A standard email telling everyone “I’m going on vacation” might look like this:

Standard email

That’s a lot of work just to say “I’m going to be gone for two weeks”. Instead, just put the main point in the subject line followed by “[END]” and leave the body blank:

Subject-line email

Why? It saves time

At first, it seems like a subject-line email doesn’t save you all that much time. It’s just 15 seconds or so less than writing a full email. But seconds add up to a lot in a year. Imagine all the quick emails you send annually, and you’ll realize you could be spending that time doing something productive or fun.

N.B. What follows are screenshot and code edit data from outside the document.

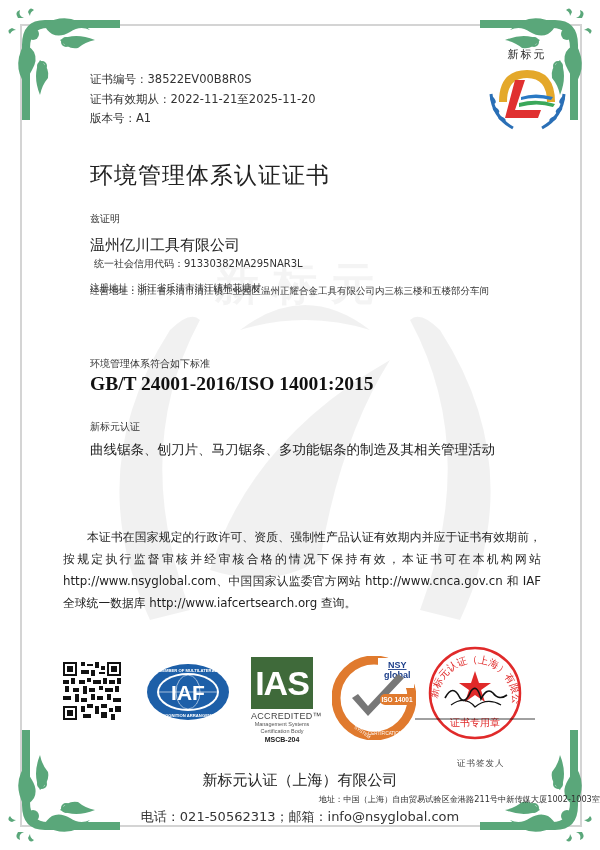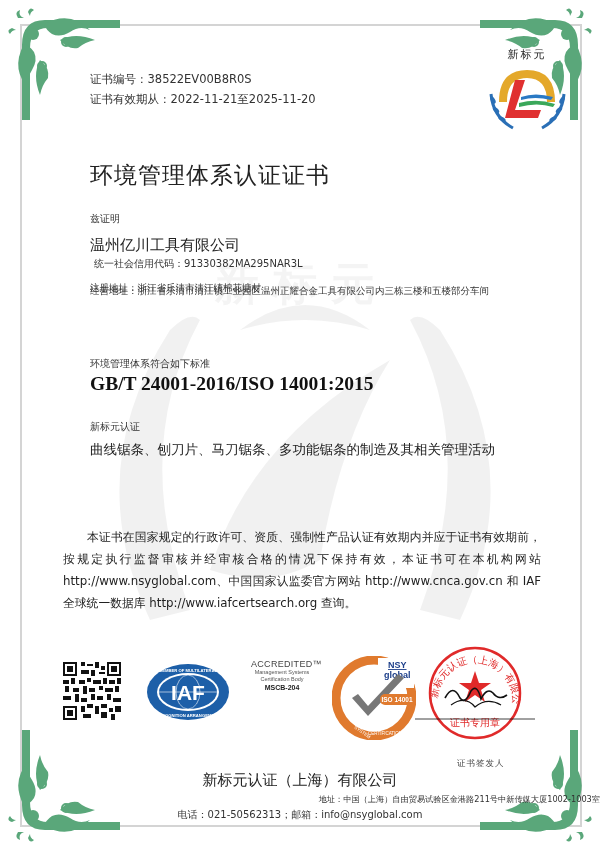"版本号：A1" div { html: none -> <div>版本号：A1</div> }
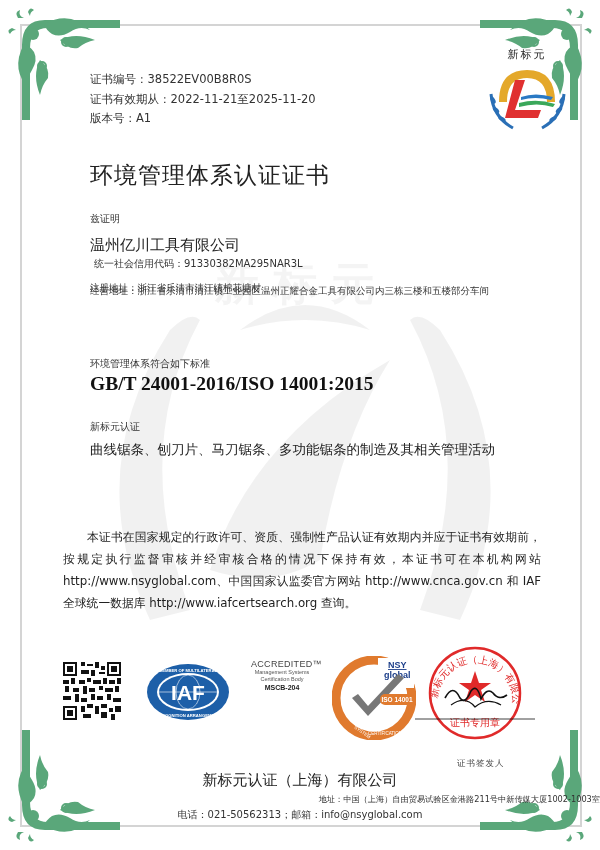"IAS" div.ias-box { html: none -> <div>IAS</div> }
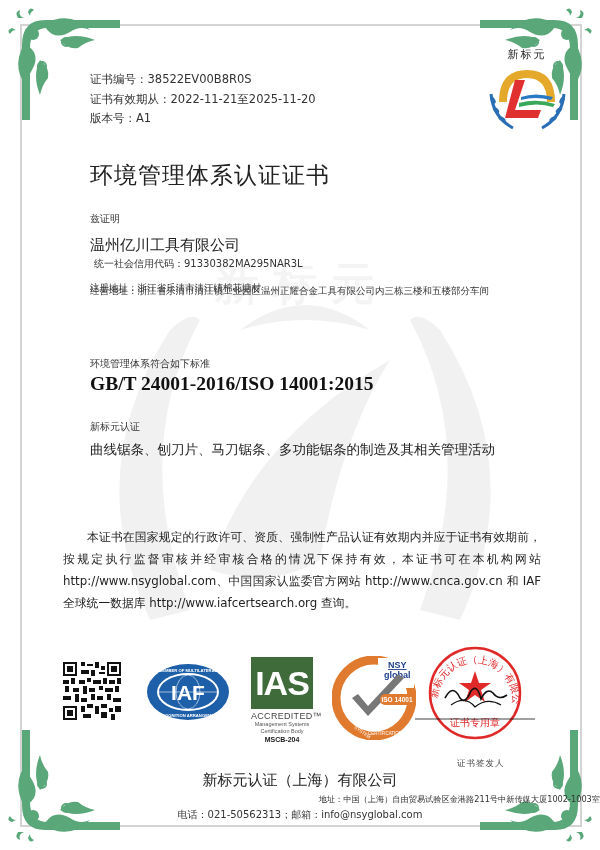"电话：021-50562313；邮箱：info@nsyglobal.com" .footer-contact { font-size: 10px -> 13px }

More importantly, you’re saving the recipient’s time by not compelling them to take the extra step to open the email to read more.


  • mono

    gravatarAug 28, 2006
    8:30 am

    If you wouln’t waste your time by posting such stupid tips, you wouldn’t have to save time by leaving the message body of your e-mails blank.

    If you don’t have the time to write down 30 words, then you either must be typing pretty slow or else something’s wrong with your time management (or with your life).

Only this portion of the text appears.